A bloodletting depicted in a 1356 manuscript, "Traite de Medecine," by Aldebrande de Florence

French School/The Bridgeman Art Library/Getty Images

If you think waiting for hours in a small examination room for a doctor is a frustrating experience, imagine waiting for your doctor to check his astrological charts to determine when he could schedule your next bloodletting.

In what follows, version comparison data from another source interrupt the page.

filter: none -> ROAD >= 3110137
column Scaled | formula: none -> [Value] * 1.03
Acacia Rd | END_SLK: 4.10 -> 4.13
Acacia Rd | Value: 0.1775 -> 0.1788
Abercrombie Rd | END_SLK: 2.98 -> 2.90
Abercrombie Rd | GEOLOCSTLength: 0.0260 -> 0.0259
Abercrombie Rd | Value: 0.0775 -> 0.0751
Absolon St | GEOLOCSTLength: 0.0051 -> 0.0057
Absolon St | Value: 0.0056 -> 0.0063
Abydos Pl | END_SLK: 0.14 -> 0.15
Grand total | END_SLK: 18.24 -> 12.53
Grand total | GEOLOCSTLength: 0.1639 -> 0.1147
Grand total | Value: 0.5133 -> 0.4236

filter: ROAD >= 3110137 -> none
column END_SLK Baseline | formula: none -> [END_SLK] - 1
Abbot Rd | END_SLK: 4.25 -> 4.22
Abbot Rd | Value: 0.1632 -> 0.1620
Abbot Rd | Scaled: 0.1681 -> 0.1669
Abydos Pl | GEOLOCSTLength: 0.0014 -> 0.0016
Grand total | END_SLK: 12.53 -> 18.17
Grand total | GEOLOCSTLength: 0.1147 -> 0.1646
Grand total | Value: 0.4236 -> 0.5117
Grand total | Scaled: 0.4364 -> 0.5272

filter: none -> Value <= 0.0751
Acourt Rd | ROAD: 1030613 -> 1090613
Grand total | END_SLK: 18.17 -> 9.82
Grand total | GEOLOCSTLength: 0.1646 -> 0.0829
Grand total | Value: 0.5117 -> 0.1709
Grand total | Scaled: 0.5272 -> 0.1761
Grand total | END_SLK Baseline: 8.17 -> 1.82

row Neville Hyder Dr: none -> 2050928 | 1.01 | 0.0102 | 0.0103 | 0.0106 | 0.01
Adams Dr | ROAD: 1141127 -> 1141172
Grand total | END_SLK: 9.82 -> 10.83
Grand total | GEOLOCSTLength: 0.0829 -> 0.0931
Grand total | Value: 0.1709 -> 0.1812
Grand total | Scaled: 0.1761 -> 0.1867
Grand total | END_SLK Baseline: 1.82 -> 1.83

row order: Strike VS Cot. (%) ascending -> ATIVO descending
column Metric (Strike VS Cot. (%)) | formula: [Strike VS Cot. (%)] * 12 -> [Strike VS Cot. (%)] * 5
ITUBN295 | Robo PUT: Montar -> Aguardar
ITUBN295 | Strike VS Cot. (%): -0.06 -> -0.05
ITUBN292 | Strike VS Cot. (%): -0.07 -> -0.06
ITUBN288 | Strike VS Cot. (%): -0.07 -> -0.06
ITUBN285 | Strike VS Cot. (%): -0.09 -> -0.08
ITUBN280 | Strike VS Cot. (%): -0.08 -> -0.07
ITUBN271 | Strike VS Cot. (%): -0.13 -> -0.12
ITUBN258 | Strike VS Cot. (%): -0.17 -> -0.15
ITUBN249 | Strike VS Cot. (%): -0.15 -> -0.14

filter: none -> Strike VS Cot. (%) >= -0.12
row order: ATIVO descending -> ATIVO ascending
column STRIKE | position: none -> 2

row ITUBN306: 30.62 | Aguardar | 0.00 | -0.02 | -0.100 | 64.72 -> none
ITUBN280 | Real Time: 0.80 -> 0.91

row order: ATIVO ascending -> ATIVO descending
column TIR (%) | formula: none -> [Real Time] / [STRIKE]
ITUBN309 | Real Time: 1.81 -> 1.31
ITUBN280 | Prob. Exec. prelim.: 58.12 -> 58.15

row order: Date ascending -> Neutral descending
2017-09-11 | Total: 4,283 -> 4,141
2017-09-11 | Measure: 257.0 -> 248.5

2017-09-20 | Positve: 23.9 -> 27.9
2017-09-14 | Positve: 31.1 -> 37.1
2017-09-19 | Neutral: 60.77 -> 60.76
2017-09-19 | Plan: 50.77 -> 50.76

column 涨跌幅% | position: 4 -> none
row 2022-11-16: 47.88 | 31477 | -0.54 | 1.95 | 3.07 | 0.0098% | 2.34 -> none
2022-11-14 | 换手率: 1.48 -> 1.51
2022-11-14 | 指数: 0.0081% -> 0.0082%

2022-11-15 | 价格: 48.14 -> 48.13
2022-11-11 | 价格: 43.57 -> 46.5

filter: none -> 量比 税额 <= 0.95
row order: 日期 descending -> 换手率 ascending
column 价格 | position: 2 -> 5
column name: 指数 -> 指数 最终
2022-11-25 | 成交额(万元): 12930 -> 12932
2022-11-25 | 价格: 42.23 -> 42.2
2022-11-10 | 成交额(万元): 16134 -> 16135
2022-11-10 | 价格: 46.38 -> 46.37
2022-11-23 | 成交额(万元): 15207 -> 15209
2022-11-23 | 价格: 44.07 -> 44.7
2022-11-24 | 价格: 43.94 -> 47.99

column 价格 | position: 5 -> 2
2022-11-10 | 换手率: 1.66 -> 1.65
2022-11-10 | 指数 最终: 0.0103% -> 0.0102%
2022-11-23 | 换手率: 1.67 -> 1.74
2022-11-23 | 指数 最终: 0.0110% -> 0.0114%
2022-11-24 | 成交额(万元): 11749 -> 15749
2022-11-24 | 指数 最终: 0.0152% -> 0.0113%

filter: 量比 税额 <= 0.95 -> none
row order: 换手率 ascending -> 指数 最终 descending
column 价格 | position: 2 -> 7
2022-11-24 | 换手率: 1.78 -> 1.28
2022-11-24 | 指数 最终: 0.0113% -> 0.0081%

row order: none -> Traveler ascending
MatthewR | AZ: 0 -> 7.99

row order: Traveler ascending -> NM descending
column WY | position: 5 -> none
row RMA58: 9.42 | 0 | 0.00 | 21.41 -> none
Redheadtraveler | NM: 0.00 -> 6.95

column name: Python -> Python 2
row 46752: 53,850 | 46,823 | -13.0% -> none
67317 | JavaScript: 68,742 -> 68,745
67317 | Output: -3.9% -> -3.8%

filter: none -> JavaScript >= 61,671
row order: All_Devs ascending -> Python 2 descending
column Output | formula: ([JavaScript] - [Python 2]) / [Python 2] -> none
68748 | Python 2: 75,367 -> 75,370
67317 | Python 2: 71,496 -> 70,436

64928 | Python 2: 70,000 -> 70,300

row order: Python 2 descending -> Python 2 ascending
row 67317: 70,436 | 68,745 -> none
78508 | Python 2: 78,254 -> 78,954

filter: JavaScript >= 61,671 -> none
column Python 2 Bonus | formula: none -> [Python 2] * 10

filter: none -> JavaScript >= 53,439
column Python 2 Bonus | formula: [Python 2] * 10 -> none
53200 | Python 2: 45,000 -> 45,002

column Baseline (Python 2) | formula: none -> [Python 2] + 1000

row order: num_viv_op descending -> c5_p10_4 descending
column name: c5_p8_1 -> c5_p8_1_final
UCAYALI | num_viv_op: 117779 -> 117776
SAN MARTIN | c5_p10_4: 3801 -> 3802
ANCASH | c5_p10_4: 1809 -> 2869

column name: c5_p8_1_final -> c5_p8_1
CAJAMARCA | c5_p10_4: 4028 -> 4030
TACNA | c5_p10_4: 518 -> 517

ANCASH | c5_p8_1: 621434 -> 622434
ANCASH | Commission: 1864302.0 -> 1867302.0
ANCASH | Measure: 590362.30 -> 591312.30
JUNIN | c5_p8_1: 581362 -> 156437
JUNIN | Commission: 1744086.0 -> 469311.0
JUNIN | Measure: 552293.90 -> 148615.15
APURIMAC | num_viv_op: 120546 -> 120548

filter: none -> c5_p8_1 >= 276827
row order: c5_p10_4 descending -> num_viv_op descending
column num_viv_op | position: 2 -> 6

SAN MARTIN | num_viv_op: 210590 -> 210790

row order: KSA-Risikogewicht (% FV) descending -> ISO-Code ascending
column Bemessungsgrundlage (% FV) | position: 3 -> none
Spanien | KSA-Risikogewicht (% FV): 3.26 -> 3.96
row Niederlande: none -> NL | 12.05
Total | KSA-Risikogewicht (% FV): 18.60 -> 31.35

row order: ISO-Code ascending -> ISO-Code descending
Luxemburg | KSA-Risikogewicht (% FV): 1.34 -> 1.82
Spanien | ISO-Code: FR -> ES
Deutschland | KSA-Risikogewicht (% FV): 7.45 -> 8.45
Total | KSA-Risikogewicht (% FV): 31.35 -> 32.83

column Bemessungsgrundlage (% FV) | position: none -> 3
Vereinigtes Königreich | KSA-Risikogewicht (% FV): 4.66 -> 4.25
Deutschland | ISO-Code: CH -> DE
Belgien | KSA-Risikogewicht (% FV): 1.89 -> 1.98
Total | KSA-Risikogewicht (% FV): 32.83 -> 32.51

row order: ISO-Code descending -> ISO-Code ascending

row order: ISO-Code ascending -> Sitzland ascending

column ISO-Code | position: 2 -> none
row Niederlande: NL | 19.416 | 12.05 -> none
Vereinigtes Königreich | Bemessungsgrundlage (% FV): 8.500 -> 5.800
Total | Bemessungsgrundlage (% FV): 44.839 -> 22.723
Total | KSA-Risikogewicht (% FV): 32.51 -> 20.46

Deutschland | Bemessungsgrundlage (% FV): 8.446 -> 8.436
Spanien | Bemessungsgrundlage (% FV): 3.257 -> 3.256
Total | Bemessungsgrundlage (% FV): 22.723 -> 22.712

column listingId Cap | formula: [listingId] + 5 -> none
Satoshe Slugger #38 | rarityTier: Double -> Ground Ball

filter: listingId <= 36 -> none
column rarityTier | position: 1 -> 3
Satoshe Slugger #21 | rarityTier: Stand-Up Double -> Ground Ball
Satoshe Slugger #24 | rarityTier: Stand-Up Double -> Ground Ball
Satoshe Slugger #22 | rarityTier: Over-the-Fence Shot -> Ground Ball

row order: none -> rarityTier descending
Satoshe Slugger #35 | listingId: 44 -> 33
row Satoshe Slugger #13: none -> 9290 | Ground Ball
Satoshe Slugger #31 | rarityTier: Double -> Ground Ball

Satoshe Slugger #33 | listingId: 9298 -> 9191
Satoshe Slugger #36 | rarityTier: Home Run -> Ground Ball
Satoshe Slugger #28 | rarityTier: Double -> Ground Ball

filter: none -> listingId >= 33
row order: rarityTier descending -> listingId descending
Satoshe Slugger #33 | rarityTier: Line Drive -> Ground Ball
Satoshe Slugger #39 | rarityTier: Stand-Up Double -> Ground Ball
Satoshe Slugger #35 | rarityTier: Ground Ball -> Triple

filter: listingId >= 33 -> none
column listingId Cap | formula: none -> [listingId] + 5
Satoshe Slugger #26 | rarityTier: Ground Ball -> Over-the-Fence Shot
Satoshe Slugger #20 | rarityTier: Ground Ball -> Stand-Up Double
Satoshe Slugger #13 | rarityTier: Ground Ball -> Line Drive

Based partly on an ancient Greek belief that all forms of sickness were results of imbalances in the humors (phlegm, yellow bile, black bile and blood), bloodletting has been the quackery of choice for more than 2,500 years. To make it in the quackery business as long as bloodletting did, you have to make bold statements about curing sickness -- and occasionally change the explanation of how the cure works. Bloodletting, according to different proponents through the ages, allows your blood to breathe, pleases Jesus and Yahweh, removes demons and works in relation to the constellations in the sky.

When monks and priests got out of the bloodletting business, barbers stepped in, willing to take an inch off the top and the foot off at the ankle. Trained doctors in that time didn't practice surgery, and only took up the practice once there was a reestablishment of independent roles for the barber and the surgeon. (Barbers kept the red-and-white pole in the breakup, however.)

When the first president of the United States, George Washington, fell ill in late 1799, he had more than half his blood removed in the course of 10 hours, certainly bringing about a speedier demise [source: Vadakan]. Falling out of favor by the 1850s, bloodletting was still practiced in the United States into the 1920s [source: Starr].